CARME MIRALLES GUASCH
En un momento en que nuevas directivas europeas de carácter liberal parece que quieren amenazar el pequeño comercio en la ciudad, y con él a los mercados municipales, es más oportuno que nunca reivindicar no sólo su existencia, sino también su vigencia. Europa es un continente de ciudades, diversas en tamaños, códigos y estructuras. Y si estas derivan de los mercados en todas sus formas y volúmenes, podríamos fácilmente concluir que los mercados municipales, aquellos de toda la vida, situados en espacios más o menos centrales de la urbe, son una parte indudable de nuestro paisaje cotidiano.
Las ciudades se leen, se entienden e incluso se juzgan a través de sus mercados. De hecho, cuando llegas a una nueva ciudad, una de las primeras visitas suele ser el mercado y, si es posible, el mercado municipal de la vida cotidiana, aquel donde las personas del lugar van a realizar sus compras habituales. Es uno de los lugares que da más información sobre esa nueva realidad que estás visitando.
En los últimos dos siglos, los mercados municipales han acompañado cada una de las etapas de la ciudad y, aunque en muchas ocasiones se les ha condenado por obsoletos y anticuados, han demostrado una capacidad de supervivencia y de adaptación superior a cualquier otra forma de expresión comercial. Sin embargo, no todas las ciudades conservan en buen estado sus mercados municipales, aunque aquellas donde se ha apostado por crear ciudad, también lo han hecho por sus mercados municipales.
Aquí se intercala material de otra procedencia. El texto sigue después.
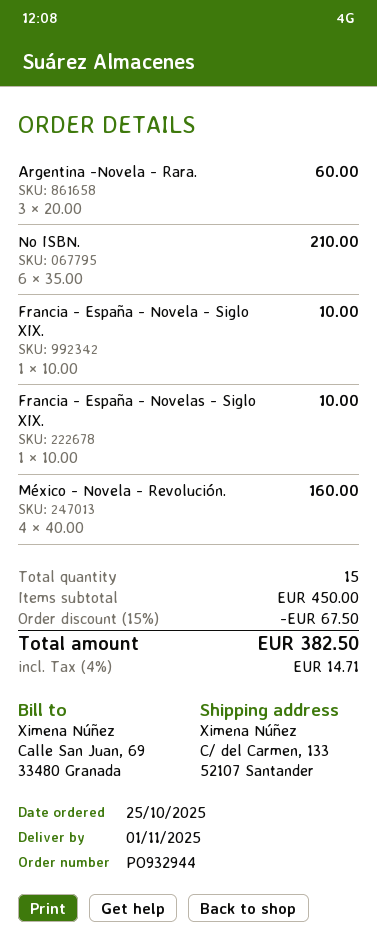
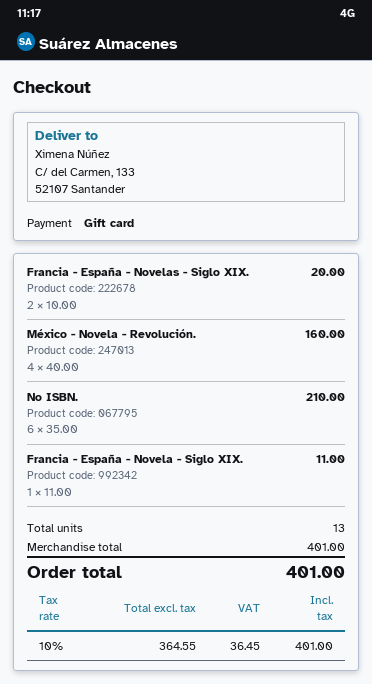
Argentina -Novela - Rara.: 3 x 20.00 = 60.00 -> none
Francia - España - Novela - Siglo XIX.: 1 x 10.00 = 10.00 -> 1 x 11.00 = 11.00
Francia - España - Novelas - Siglo XIX.: 1 x 10.00 = 10.00 -> 2 x 10.00 = 20.00
total quantity: 15 -> 13
subtotal: 450.00 -> 401.00
discount: 15% = 67.50 -> none
tax: 4% = 14.71 -> 10% = 36.45
total: 382.50 -> 401.00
Por un lado, se fortalecen los lazos con los productos de proximidad, los crecidos en nuestros campos y pescados en nuestros mares, con lo que se mantiene el conocimiento de la estacionalidad vinculada a los alimentos de temporada, por lo que en primavera nos alegramos de ver las primeras fresas y cerezas, y en otoño retomamos el gusto por las peras y las manzanas. Unos ciclos anuales relacionados con nuestros ciclos vitales, que a la vez protegen el medio ambiente.
También los mercados municipales son espacios de relación vecinal, de confianza entre compradores y vendedores, son lugares de encuentro y de sociabilización, de compartir experiencias intergeneracionales, de aprendizaje de sabores y olores. Es una de las pocas ágoras tradicionales que nos quedan en nuestras ciudades. Vale la pena invertir en ellos y cuidarlos, porque forman parte de nuestra experiencia vital individual y colectiva.
Carme Miralles Guasch es profesora de Geografía Urbana.